Re: H800 + md1200 Performance problem

Merlin Moncure <mmoncure@xxxxxxxxx> · Tue, 3 Apr 2012 08:11:32 -0500

On Tue, Apr 3, 2012 at 7:20 AM, Cesar Martin <cmartinp@xxxxxxxxx> wrote:
> Hello there,
>
> I am having performance problem with new DELL server. Actually I have this
> two servers
>
> Server A (old - production)
> -----------------
> 2xCPU Six-Core AMD Opteron 2439 SE
> 64GB RAM
> Raid controller Perc6 512MB cache NV
>   - 2 HD 146GB SAS 15Krpm RAID1 (SO Centos 5.4 y pg_xlog) (XFS no barriers)

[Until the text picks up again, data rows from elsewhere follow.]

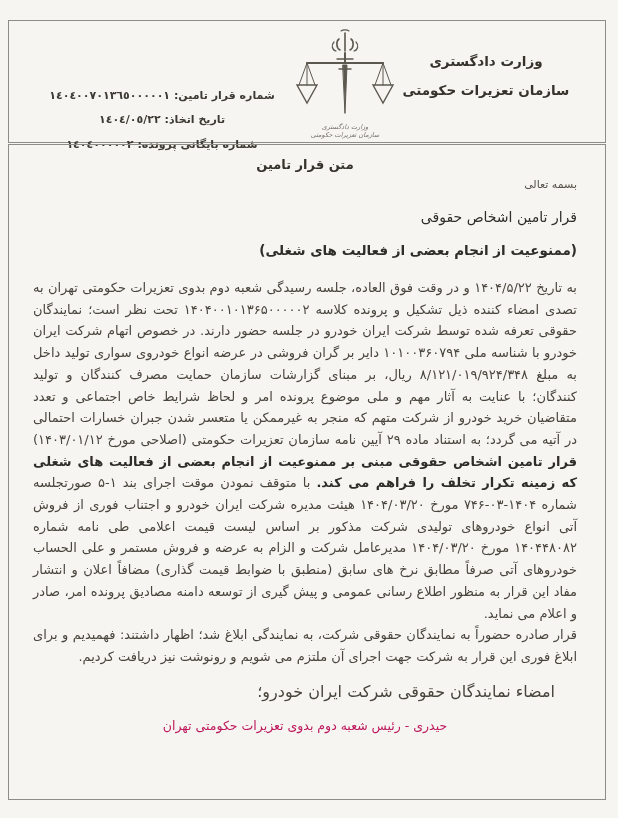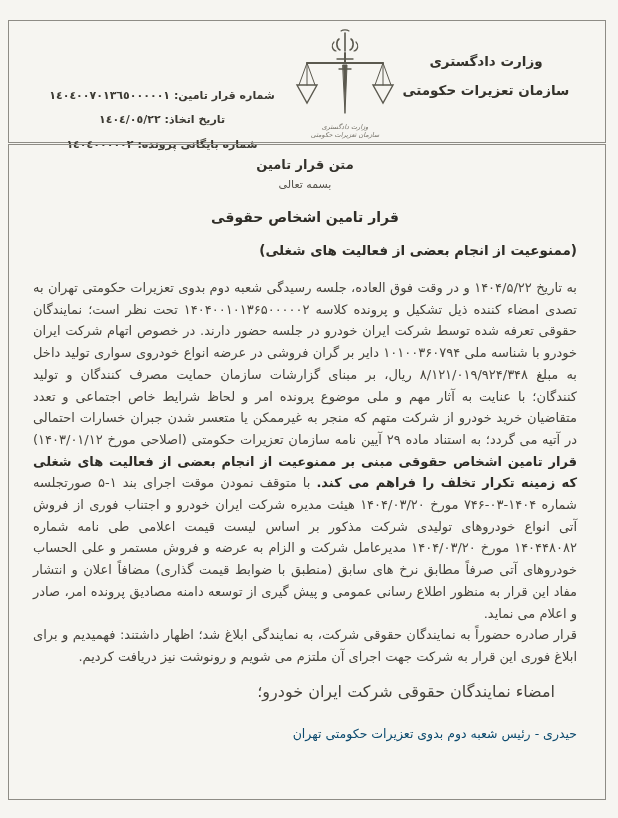"بسمه تعالی" .basmala { text-align: center -> right }
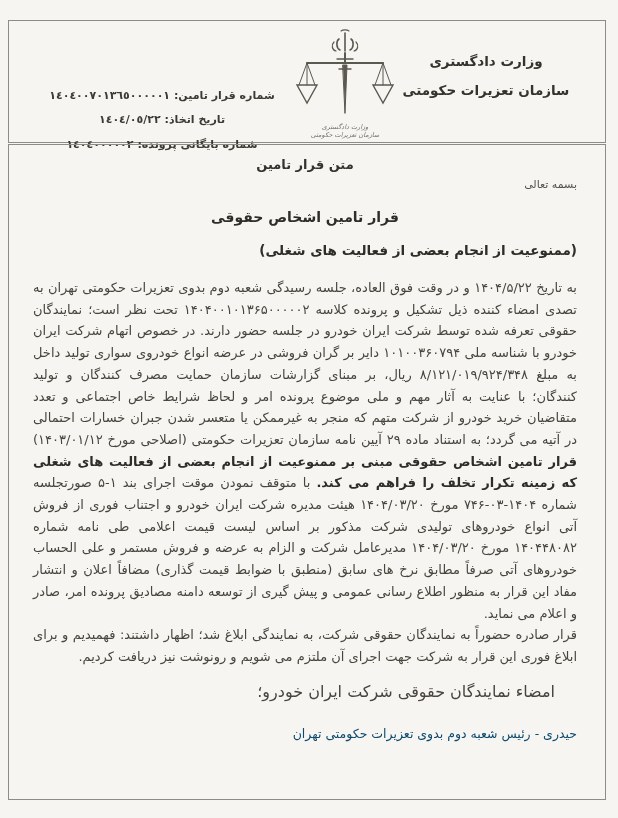"قرار تامین اشخاص حقوقی" .order-title { font-weight: bold -> normal; text-align: center -> right }
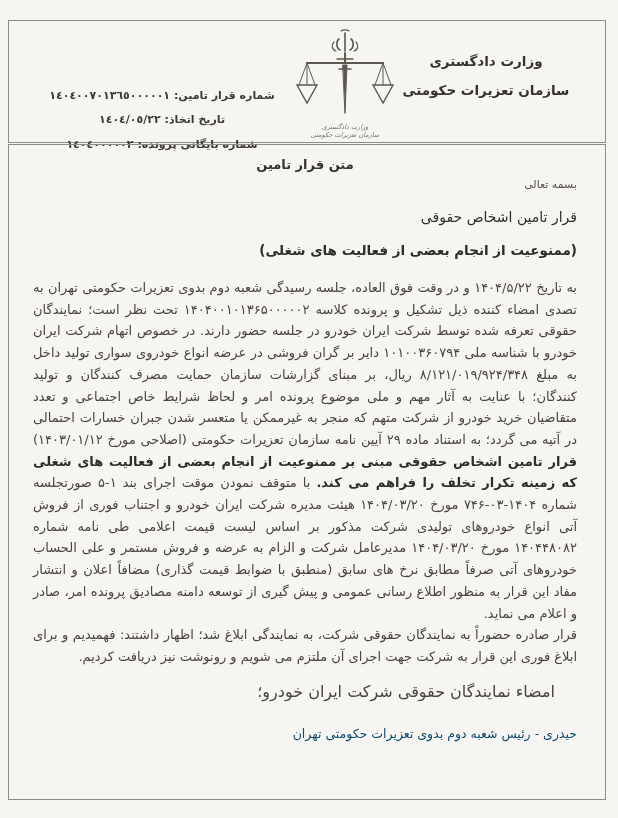"حیدری - رئیس شعبه دوم" .signer { color: #0c4a6e -> #be185d; margin-top: 25px -> 17px; text-align: right -> center }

>   - 6 HD 300GB SAS 15Krpm RAID10 (DB Postgres 8.3.9) (XFS no barriers)
>
> Server B (new)
> ------------------
> 2xCPU 16 Core AMD Opteron 6282 SE
> 64GB RAM
> Raid controller H700 1GB cache NV
>   - 2HD 74GB SAS 15Krpm RAID1 stripe 16k (SO Centos 6.2)
>   - 4HD 146GB SAS 15Krpm RAID10 stripe 16k XFS (pg_xlog) (ext4 bs 4096, no
> barriers)
> Raid controller H800 1GB cache nv
>   - MD1200 12HD 300GB SAS 15Krpm RAID10 stripe 256k (DB Postgres 8.3.18)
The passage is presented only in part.